** Opening The data block **
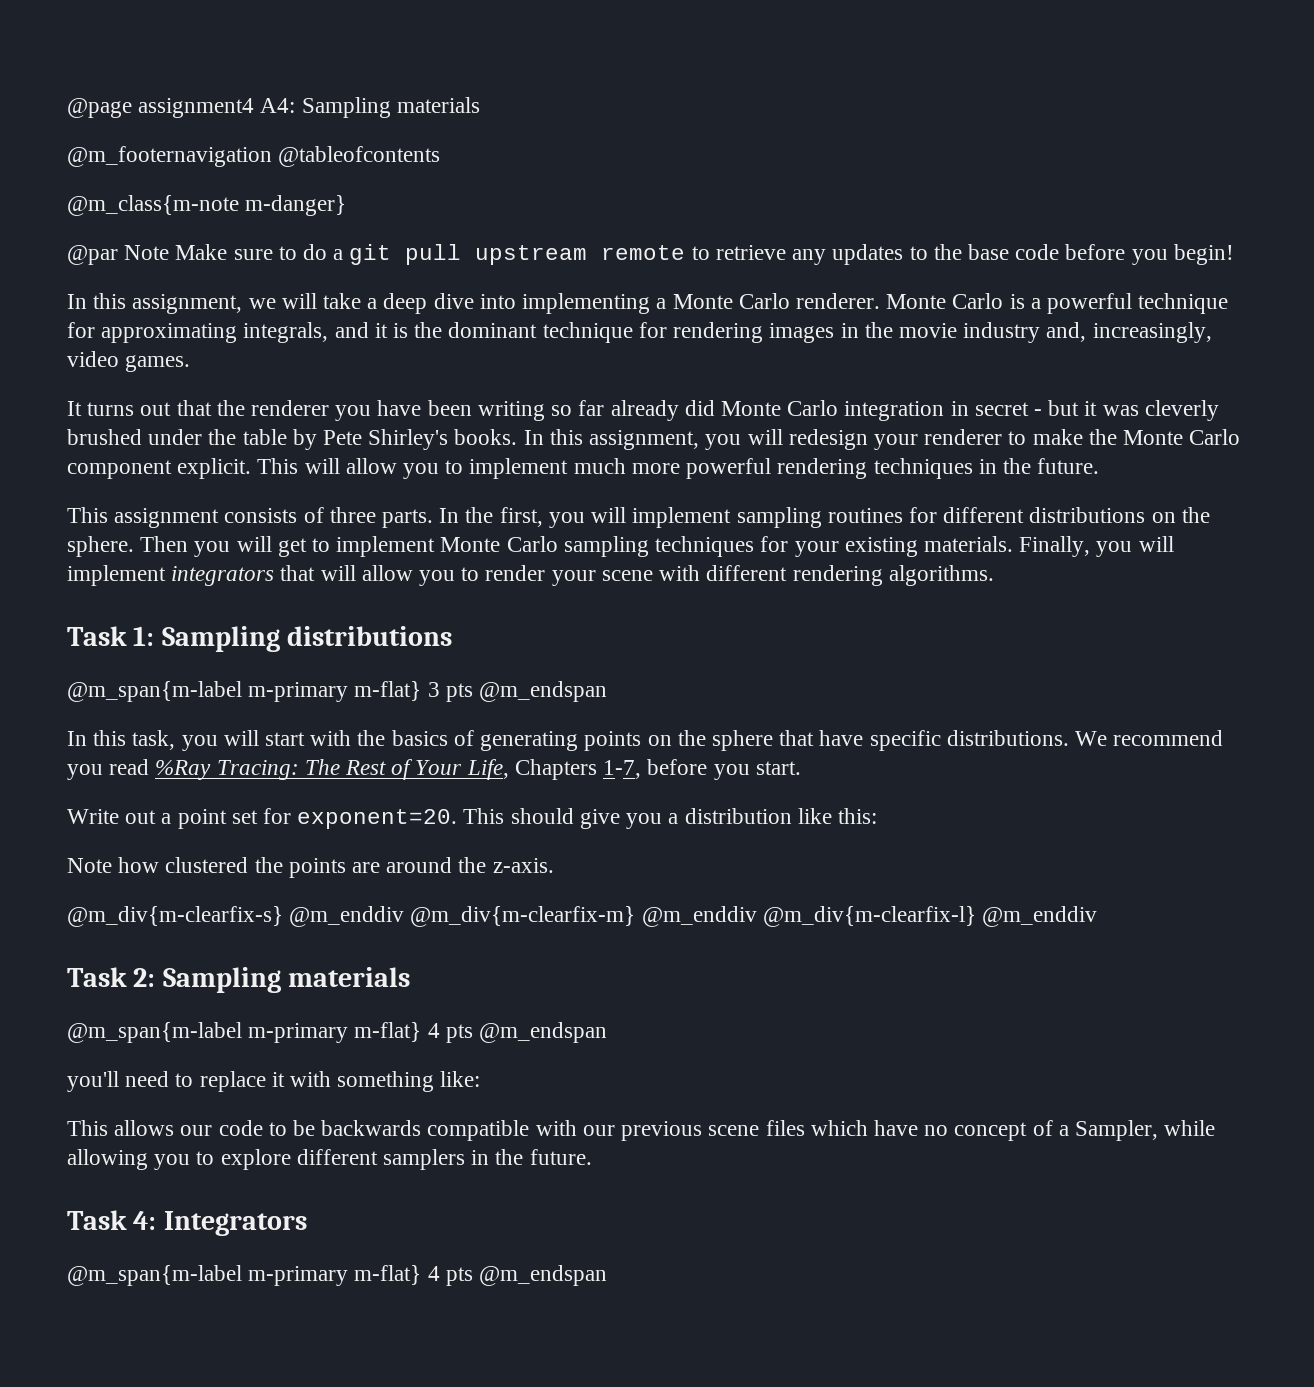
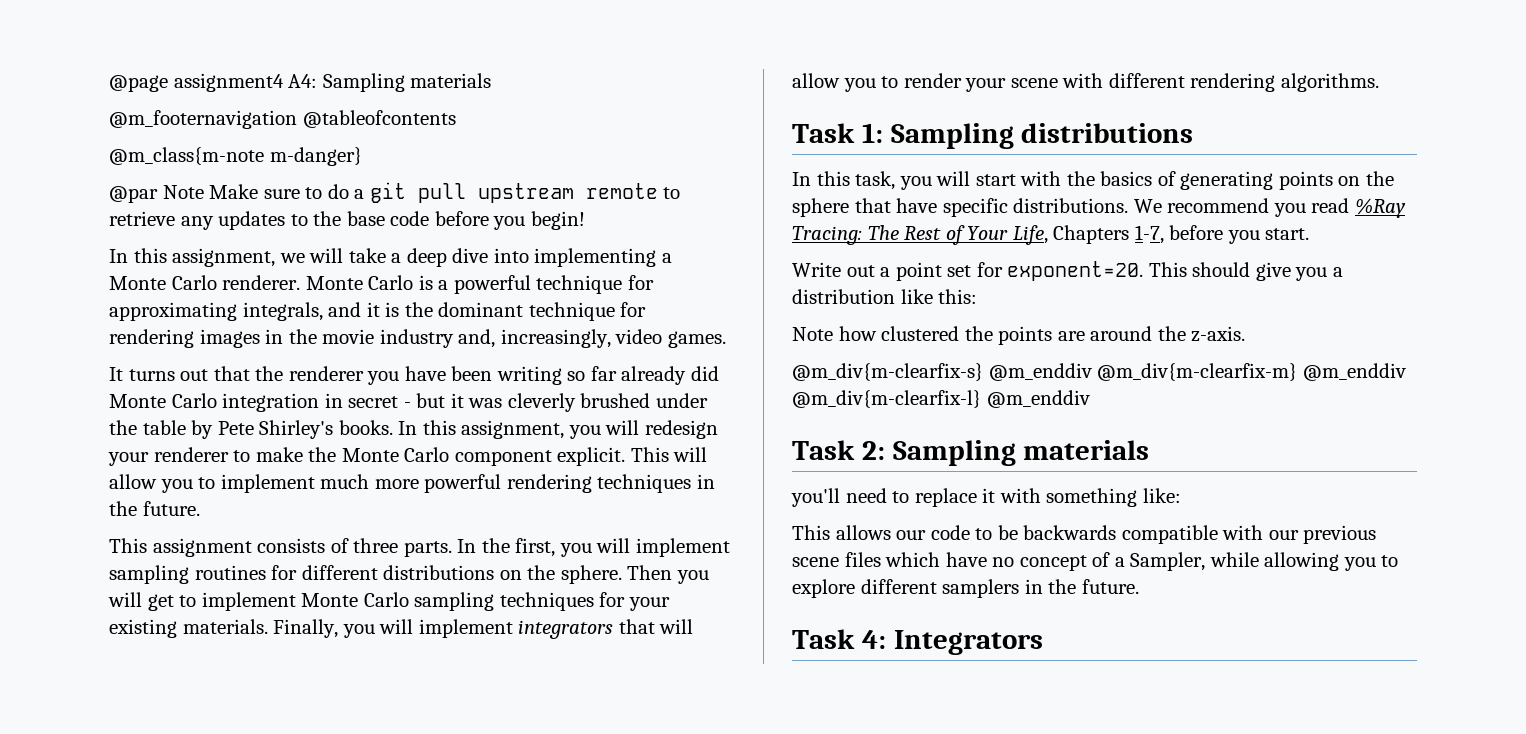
[67,681,608,702] // @m_span{m-label m-primary m-flat} 3 pts @m_endspan -> (1194, 133) none
[67,1022,608,1043] // @m_span{m-label m-primary m-flat} 4 pts @m_endspan -> (1150, 450) none
[67,1265,608,1286] // @m_span{m-label m-primary m-flat} 4 pts @m_endspan -> (1043, 642) none

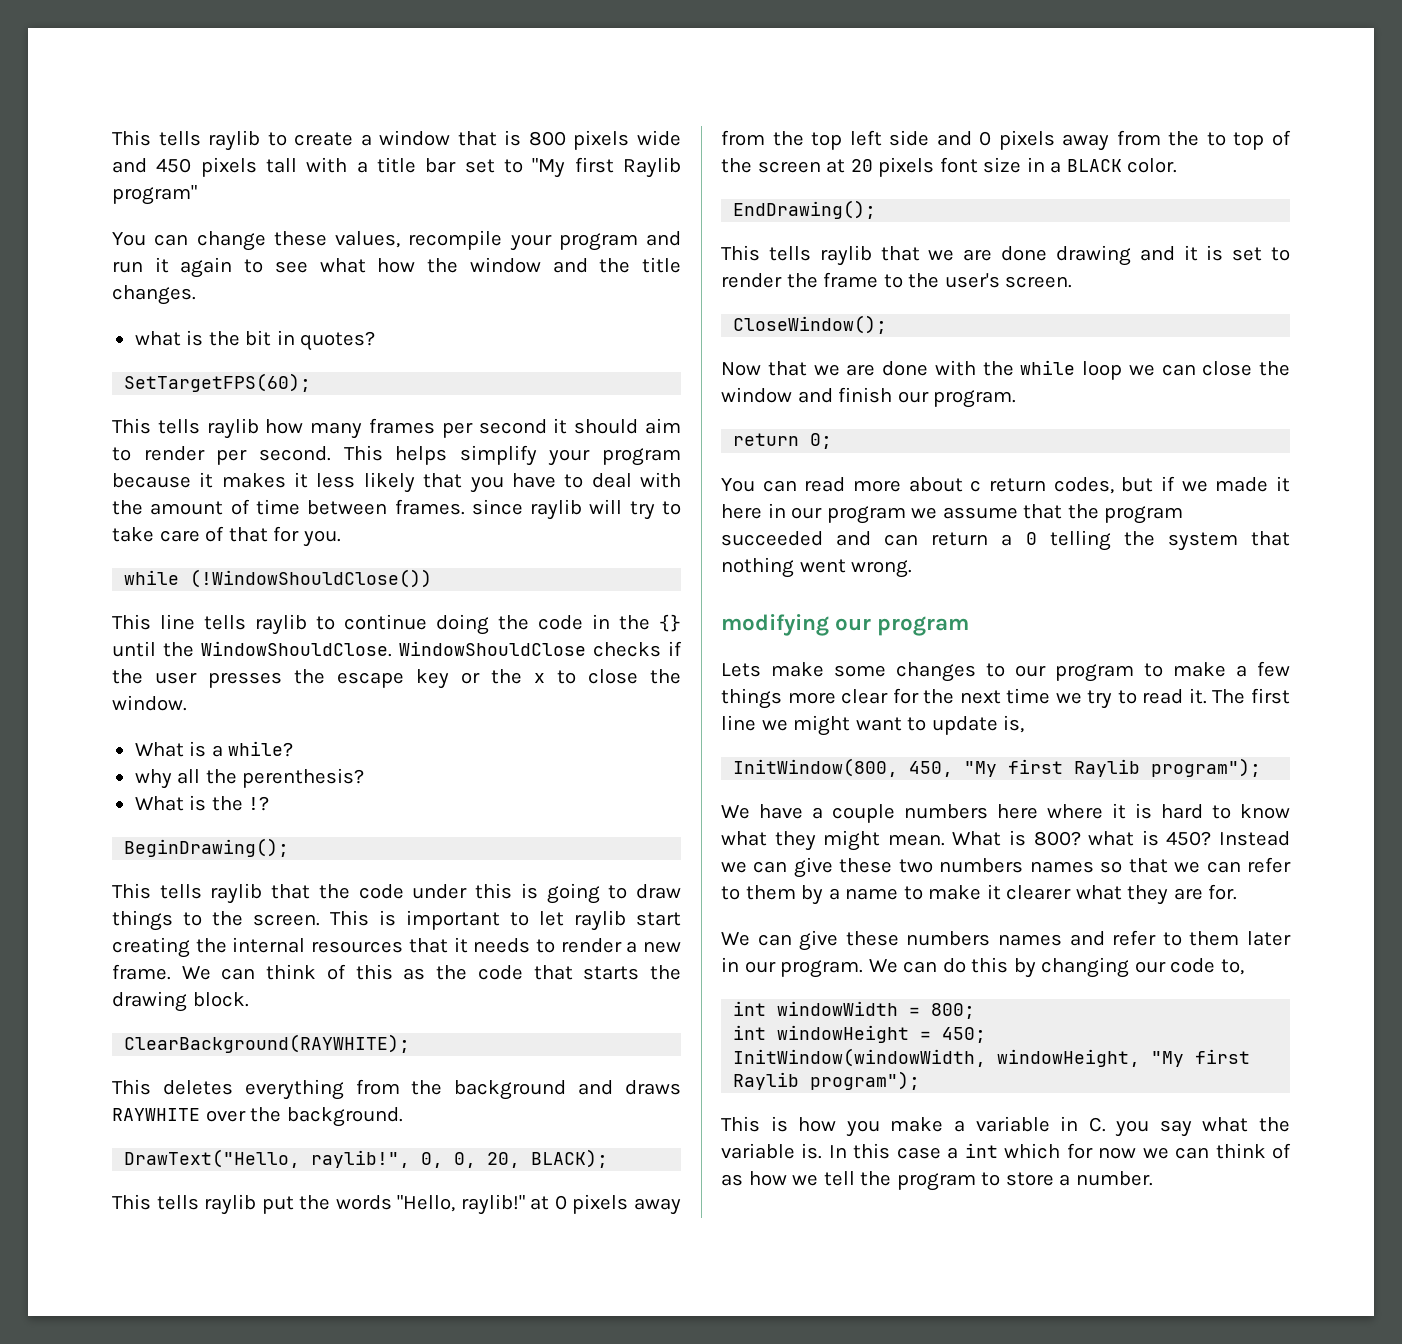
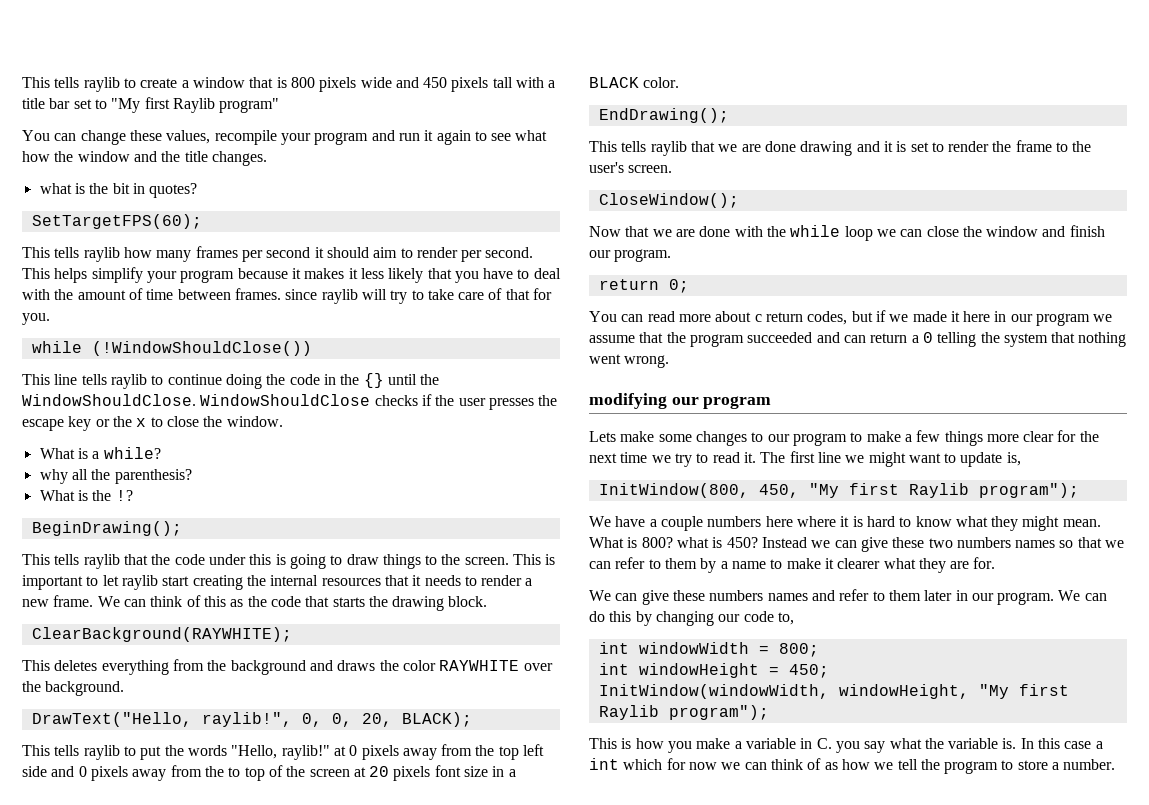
[242,768,365,788] perenthesis? -> [114,469,192,484] parenthesis?
(681, 1087) none -> [379,660,436,671] the color
(257, 1204) none -> [123,746,136,756] to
** Closing The data block **
Activity —
Looking at the entries above, find how many lines include the word "label" and write that number alone.

Task response —
3